If you’re unfamiliar with the concept, here’s how it works. Hydrozoning takes advantage of the fact that every variety of plant, tree or turf requires a specific amount of water to thrive. The landscape is divided into hydration zones based on the volume of water available or required (high, medium or low). Plants with high water needs are clustered in one zone, those with mid-range needs are located in another zone, and those with low-water needs are placed in another.
In a typical landscape, the high-need zone might be watered weekly, the mid-level zone might be watered once or twice a month, and the low-water zone might thrive on occasional watering or rainfall alone. This strategy offers a variety of benefits. You can:
- Keep your turf. You can maintain appealing stretches of turf but control water use by restricting it to defined areas. By placing turf and other moisture-loving plants in the same zone, you streamline your watering needs and maximize the water you use.
- Reduce water consumption. When hydrozoning is well-conceived and properly executed, it can reduce landscape water use by 20% to 70%. The more area you devote to plants with low- to medium-water needs, the greater the savings.
- Use water more efficiently. Because it allows you to tailor water use to the precise needs of the plants in each zone, hydrozoning maximizes every drop of water you use in your landscape.
- Save money. Reducing landscape water consumption allows you to save money on your water bill. If you live in a region where water rates are scaled to reward lower volume users, you may save even more just because you’ve reduced overall consumption.
- Save time. If you water all or some of your yard by hand, defined hydrozones will simplify your watering demands and reduce the amount of time you devote to the task.
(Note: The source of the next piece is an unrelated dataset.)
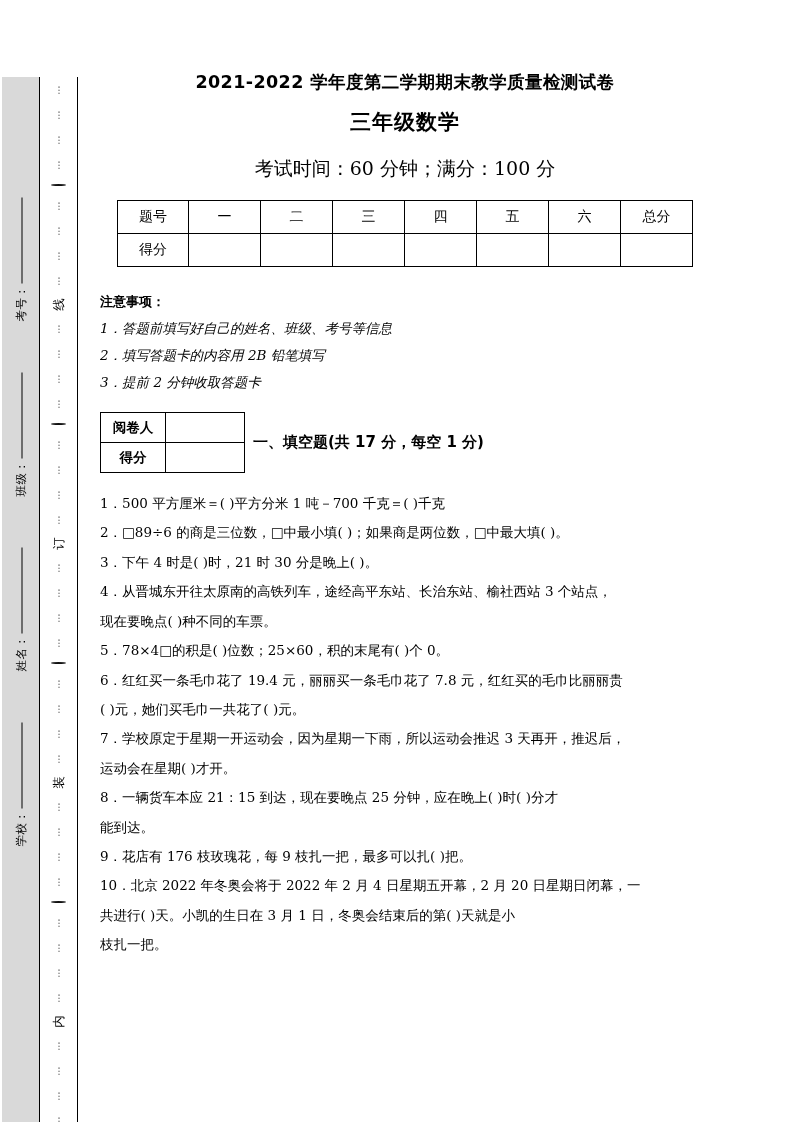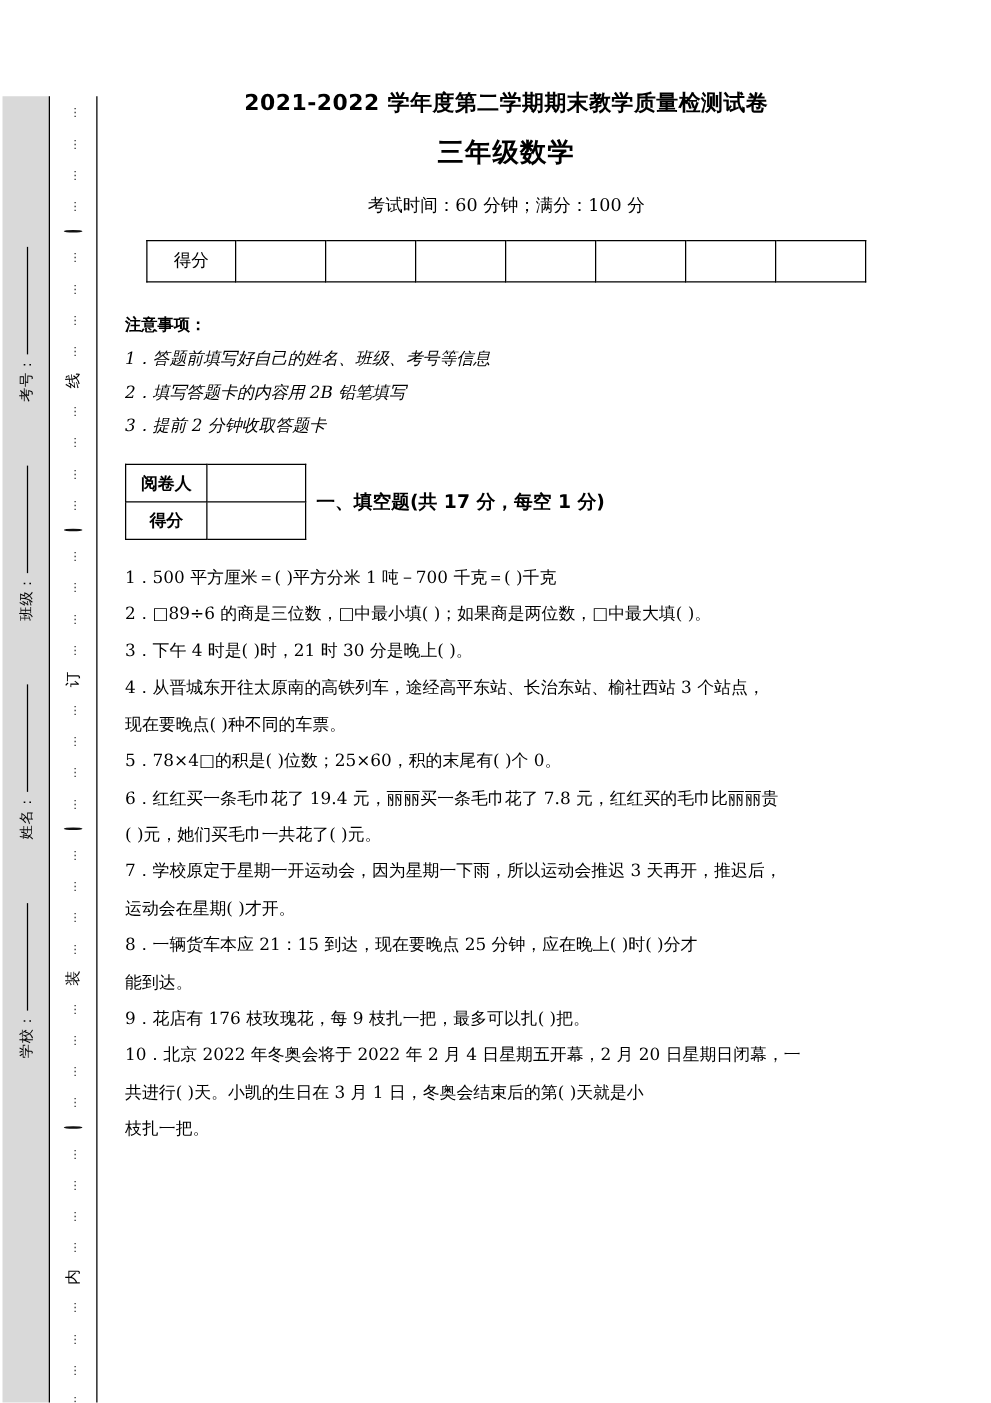"考试时间：60 分钟；满分：100 分" #doc-exam-info { font-size: 14px -> 19px }
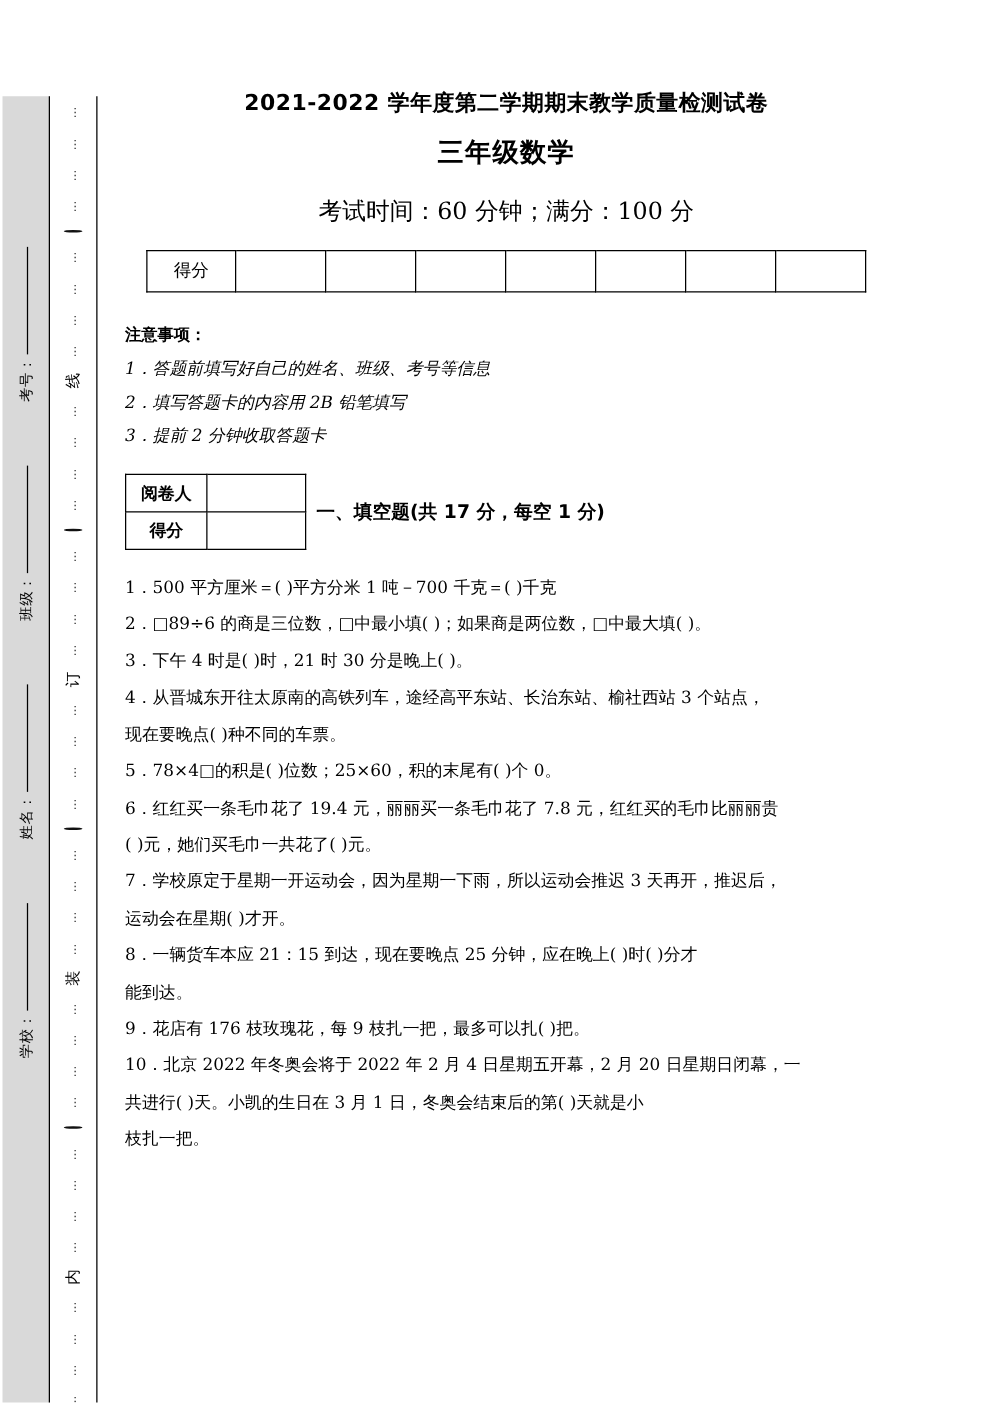"题号" tr { html: none -> <tr> <td>题号</td> <td>一</td> <td>二</td> <td>三</td> <td>四</td> <td>五</td> <td>六</td> <td>总分</td> </tr> }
- Reduce the need for chemicals. Both over- and under-watering stress plants, turf and trees, promote disease and increase the need for fertilizers, chemical treatments and soil amendments. When plants get precisely the right amount of moisture, they tend to require fewer chemicals because they’re stronger, healthier and more disease resistant.
To optimize your use of hydrozones, take advantage of existing conditions. Put moisture-loving grasses, plants and trees in areas served by an existing sprinkler system, in spots where water lingers, or near downspouts and paved surfaces where they can benefit from rainwater runoff. Put mid-range plants in areas that tend to be neither wet nor dry, and situate drought-tolerant plants on dry, sunny slopes or in areas without irrigation.